Они вошли в погребок и заняли отдельный кабинет, попросив избавить их от «маленьких комнат».
Скоро они уже сидели за накрытым столом.
— Я не поседел? — спросил Реньельм, проведя рукой по волосам, влажным и слипшимся.
— Нет, мой друг, это случается далеко не сразу; во всяком случае, я еще не поседел.
— Она не ушиблась?
— Нет!
— И подумать только, что все произошло в той самой комнате!
Реньельм встал из-за стола, сделал несколько шагов, пошатнулся, упал на колени возле дивана, опустив на него голову, и разрыдался, как ребенок, уткнувший голову в колени матери.
Фаландер сел рядом, сжав его голову ладонями.
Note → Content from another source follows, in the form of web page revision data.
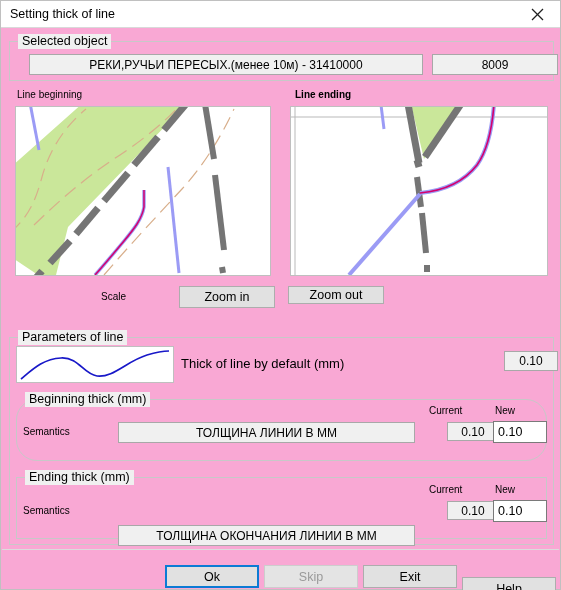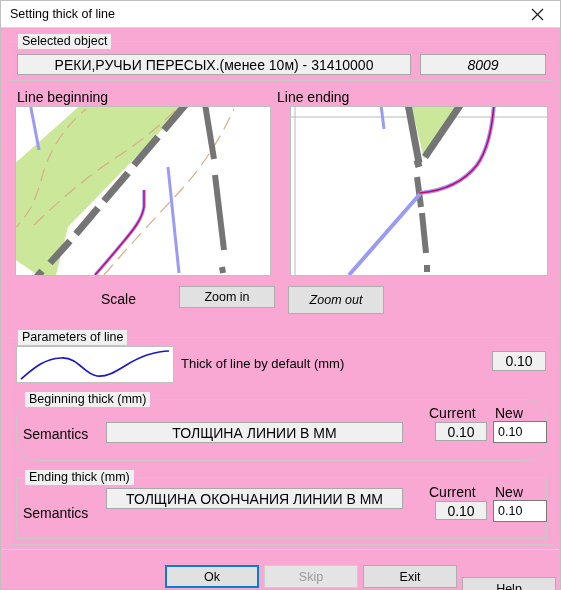--- a/index.html
+++ b/index.html
@@ -71,10 +71,11 @@
     border: 1px solid #a8a8a8;
     box-sizing: border-box;
     display: flex; align-items: center; justify-content: center;
-    font-size: 14px;
-    color: #000000;
-    white-space: nowrap;
-    overflow: hidden;
+    font-size: 12px;
+    color: #000000;
+    white-space: nowrap;
+    overflow: hidden;
+    margin-left: 12px;
   }
   .field-edit {
     position: absolute;

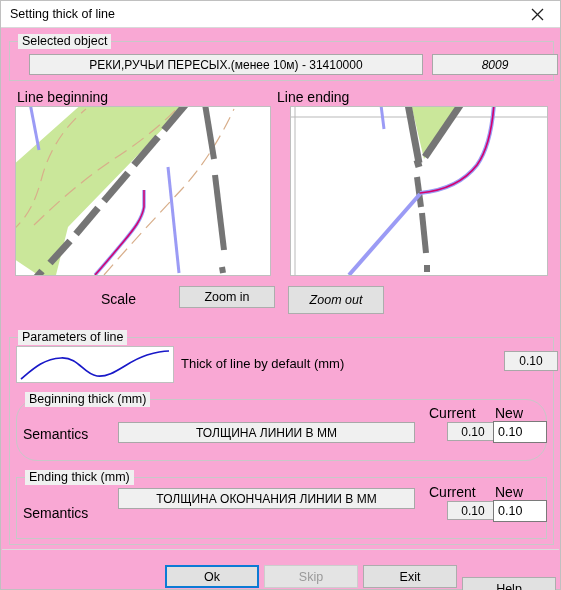--- a/index.html
+++ b/index.html
@@ -160,7 +160,7 @@
     <span class="grouplabel">Selected object</span>
   </div>
   <div class="field-ro" style="left:16px; top:53px; width:394px; height:21px;">РЕКИ,РУЧЬИ ПЕРЕСЫХ.(менее 10м) - 31410000</div>
-  <div class="field-ro" style="left:419px; top:53px; width:126px; height:21px;font-style:italic;">8009</div>
+  <div class="field-ro" style="left:419px; top:53px; width:126px; height:21px;">8009</div>
 
   <div class="static-label" style="left:16px; top:88px;">Line beginning</div>
   <div class="static-label" style="left:276px; top:88px;">Line ending</div>

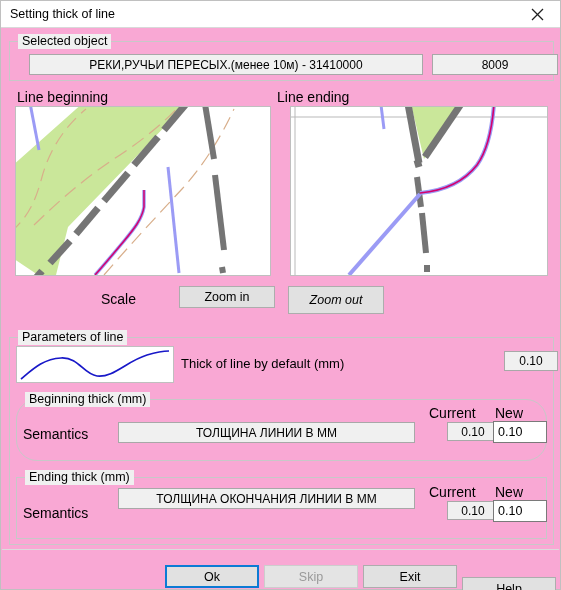--- a/index.html
+++ b/index.html
@@ -90,7 +90,7 @@
 
   .static-label {
     position: absolute;
-    font-size: 14px;
+    font-size: 10px;
     color: #000000;
     white-space: nowrap;
   }

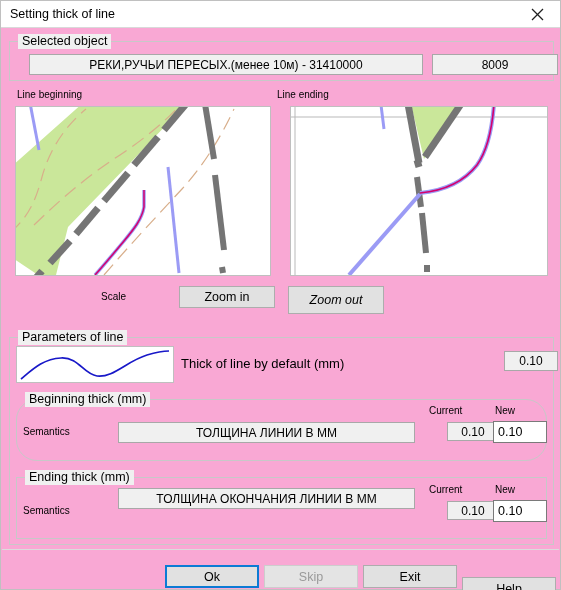--- a/index.html
+++ b/index.html
@@ -163,7 +163,7 @@
   <div class="field-ro" style="left:419px; top:53px; width:126px; height:21px;">8009</div>
 
   <div class="static-label" style="left:16px; top:88px;">Line beginning</div>
-  <div class="static-label" style="left:276px; top:88px;">Line ending</div>
+  <div class="static-label" style="left:294px; top:88px;font-weight:bold;">Line ending</div>
 
   <div class="map-panel" style="left:14px; top:105px; width:256px; height:170px;">
     <svg width="254" height="168" viewBox="0 0 254 168">

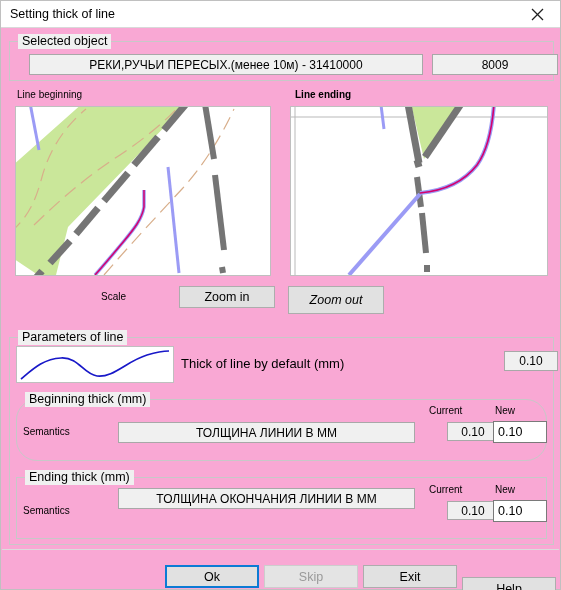--- a/index.html
+++ b/index.html
@@ -232,7 +232,7 @@
 
   <div class="static-label" style="left:100px; top:290px;">Scale</div>
   <div class="btn" style="left:178px; top:285px; width:96px; height:22px;">Zoom in</div>
-  <div class="btn" style="left:287px; top:285px; width:96px; height:28px;font-style:italic;">Zoom out</div>
+  <div class="btn" style="left:287px; top:285px; width:96px; height:18px;">Zoom out</div>
 
   <div class="groupbox" style="left:8px; top:336px; width:545px; height:208px;">
     <span class="grouplabel">Parameters of line</span>

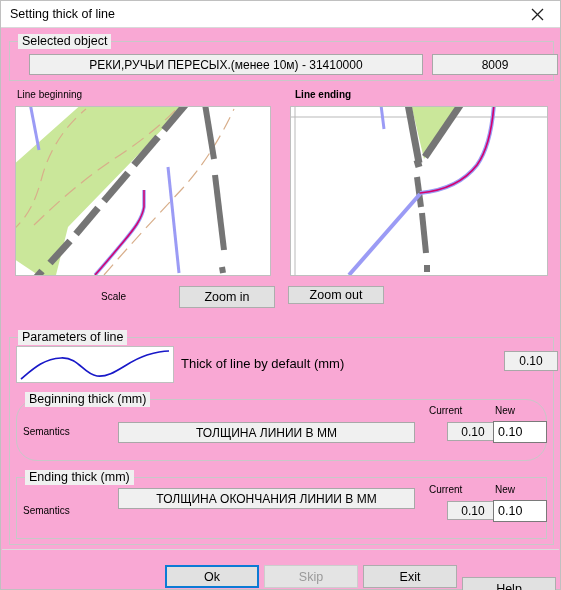--- a/index.html
+++ b/index.html
@@ -260,7 +260,7 @@
     <span class="grouplabel">Ending thick (mm)</span>
   </div>
   <div class="static-label" style="left:22px; top:504px;">Semantics</div>
-  <div class="field-ro" style="left:105px; top:487px; width:297px; height:21px;">ТОЛЩИНА ОКОНЧАНИЯ ЛИНИИ В ММ</div>
+  <div class="field-ro" style="left:105px; top:524px; width:297px; height:21px;">ТОЛЩИНА ОКОНЧАНИЯ ЛИНИИ В ММ</div>
   <div class="static-label" style="left:428px; top:483px;">Current</div>
   <div class="static-label" style="left:494px; top:483px;">New</div>
   <div class="field-ro" style="left:434px; top:500px; width:52px; height:19px;">0.10</div>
Реньельм почувствовал на шее что-то горячее, словно ее обожгла искра.
— Где же твоя философия, мой друг? — воскликнул Реньельм. — Давай ее сюда! Я тону! Тону! Соломинку! Соломинку! Скорей!
— Бедный, бедный мальчик!
— Я должен ее увидеть! Должен попросить у нее прощения! Я люблю ее! Все равно люблю! Все равно! Она не ушиблась? Господи, как можно жить на свете и быть таким несчастным, как я!
В три часа дня Реньельм уехал в Стокгольм. Фаландер сам затворил за ним дверь купе и запер ее на крючок.
Глава двадцать вторая
Суровые времена
Селлену осень тоже принесла большие перемены. Его высокий покровитель умер, и все, что было связано с его именем, старались вытравить из памяти людей; даже память о его добрых делах не должна была пережить его. Само собой разумеется, Селлену сразу же прекратили выплачивать стипендию, тем более что он был не из тех, кто ходит и просит о помощи; впрочем, он и сам теперь не считал, что нуждается в чьей-то поддержке, поскольку в свое время получил такую щедрую помощь, а сейчас его окружали художники, которые были гораздо моложе его и испытывали гораздо более острую нужду. Однако вскоре ему пришлось убедиться, что погасло не только солнце, но и все планеты оказались в кромешной тьме. Хотя все лето Селлен без устали работал, оттачивая свое мастерство, префект заявил, что он стал писать хуже и весенний его успех — всего лишь удача и везение. Профессор пейзажной живописи по-дружески намекнул ему, что из него все равно ничего не выйдет, а критик-академик воспользовался удобным случаем, чтобы реабилитировать и подтвердить свою прежнюю оценку картины Селлена. Кроме того, изменились вкусы покупателей картин, этой небольшой кучки богатых и невежественных людей, которые определяли моду на живопись; чтобы продать пейзаж, художнику приходилось изображать этакую пошловатую сельскую идиллию, и все равно найти покупателя было нелегко, потому что наибольшим спросом пользовались слезливые жанровые сценки и полуобнаженная натура. Для Селлена наступили суровые времена, и жилось ему очень тяжело — он не мог заставить себя писать то, что противоречило его чувству прекрасного.
Между тем он снял на далекой Правительственной улице пустующее фотоателье. Жилье его состояло из самого ателье с насквозь прогнившим полом и протекающей крышей, что зимой было не так уж страшно, поскольку ее покрывал снег, и бывшей лаборатории, так пропахшей коллодиумом, что она ни на что больше не годилась, как для хранения угля и дров, когда обстоятельства позволяли их приобрести. Единственной мебелью здесь была садовая скамейка из орешника с торчащими из нее гвоздями и такая короткая, что если ее использовали в качестве кровати — а это случалось всегда, когда ее владелец (временный) ночевал дома, — колени висели в воздухе. Постельными принадлежностями служили половина пледа — другая половина была заложена в ломбарде — и распухшая от эскизов папка. В бывшей лаборатории были водопроводный кран и отверстие для стока воды — туалет.